Dieser »Versuch« aber wird seitdem nicht nur in Deutschland, sondern weltweit gemacht. Seit den 1990er Jahren (es wäre pedantisch und unhistorisch, sich da auf einen Zeitpunkt festlegen zu wollen) hat sich das Phänomen aktiven bürgerlichen Engagements bisher passiver Bevölkerungen weit über Deutschland und Europa hinaus wie ein Buschfeuer ausgebreitet: Von den Massenprotesten gegen den iranischen Wahlbetrug über den »arabischen Frühling« 2011 und die weltweite Occupy-Bewegung bis hin nach Rußland, China und Indien, von scheinbaren Nebenschauplätzen wie Israel oder Myanmar ganz zu schweigen: Diese basisdemokratischen Bewegungen haben überall faszinierend kreative Formen der Subversion staatlicher Autorität hervorgebracht.
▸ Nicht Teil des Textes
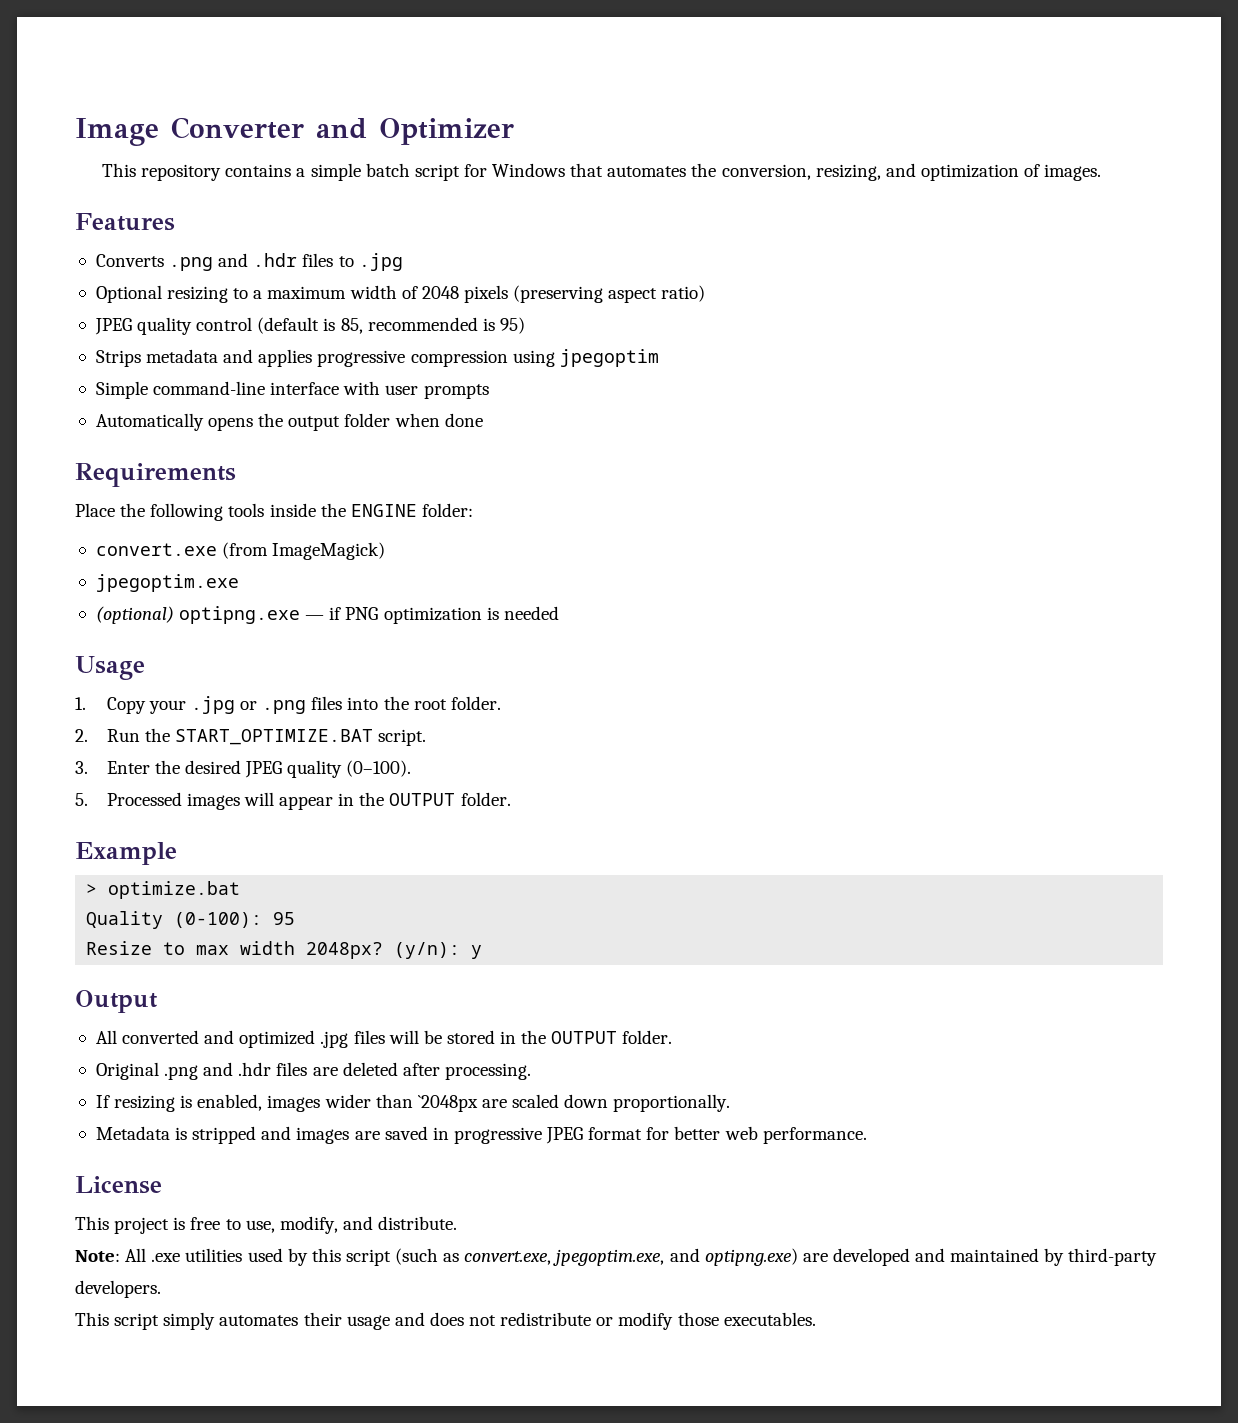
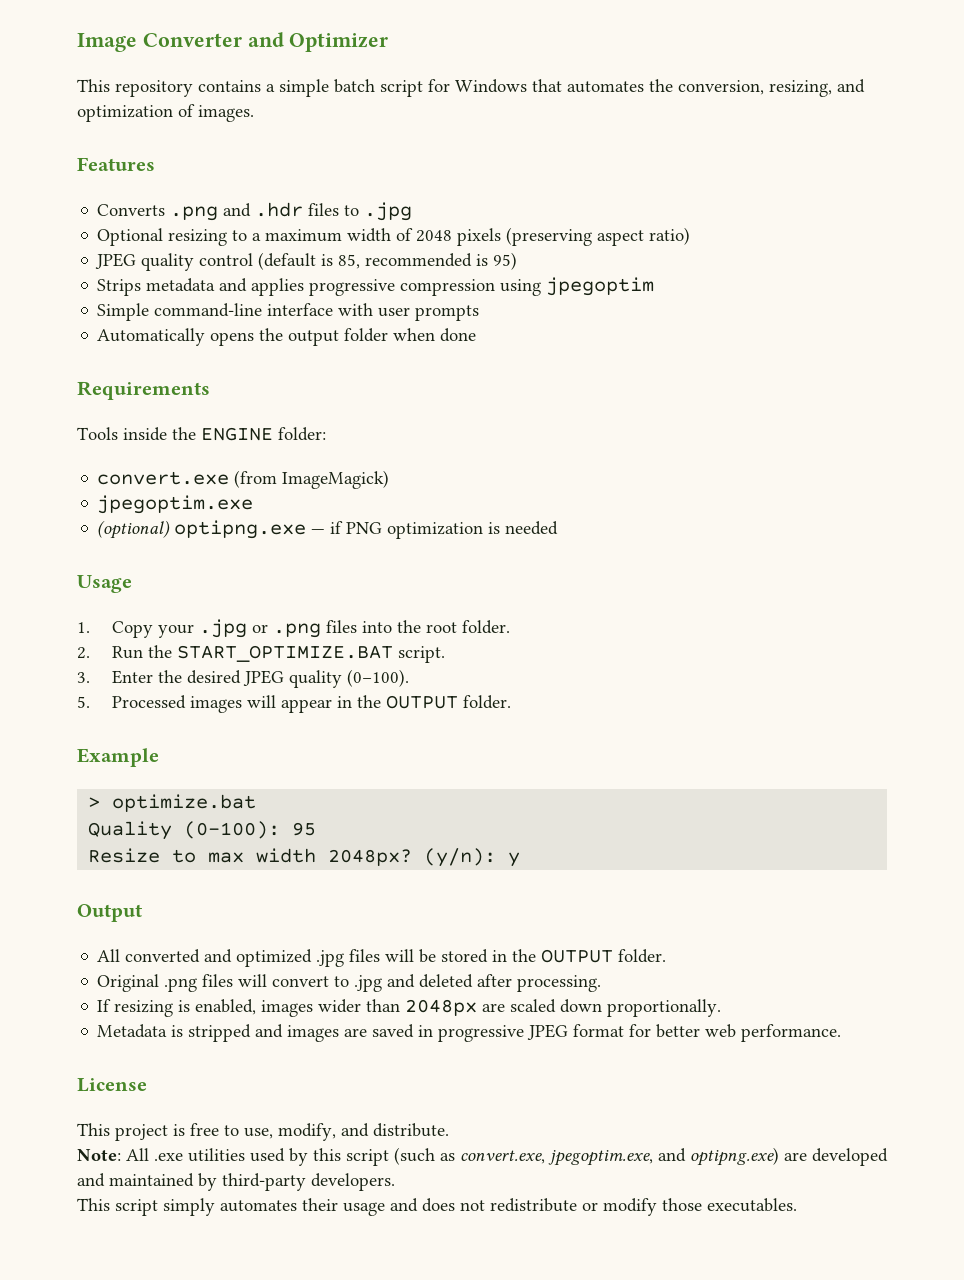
- Place the following tools inside the ENGINE folder:
+ Tools inside the ENGINE folder:
- Original .png and .hdr files are deleted after processing.
+ Original .png files will convert to .jpg and deleted after processing.
- If resizing is enabled, images wider than `2048px are scaled down proportionally.
+ If resizing is enabled, images wider than 2048px are scaled down proportionally.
Keine globale Konferenz ohne lautstarke, spaßvolle, ironisch-entlarvende Kommentierung durch weltweit vernetzte Initiativen vor Ort und damit gegebene Medien-Öffentlichkeit. Für Optimisten ist die Perspektive selbstbewußter Autonomie (Anarchie = Selbstregierung = Demokratie ohne Regierung; siehe David Graeber, ›Fragments of An Anarchist Anthropology‹, Chicago 2004) eine realistische und ernsthafte Hoffnung für das einundzwanzigste Jahrhundert, weil sie auch die Chance enthält, mit jenen gewaltigen Problemen fertigzuwerden, an denen die etablierten politischen Klassen derzeit so schmählich versagen: Klimaschutz, Umwelt, Hunger, Waffenhandel, Ressourcen- und Energie-Verschleuderung bei dramatisch wachsender Weltbevölkerung. Sie können sich dabei – wenn sie es wollen – auf den zu unrecht vergessenen Vordenker Ulrich Sonnemann berufen.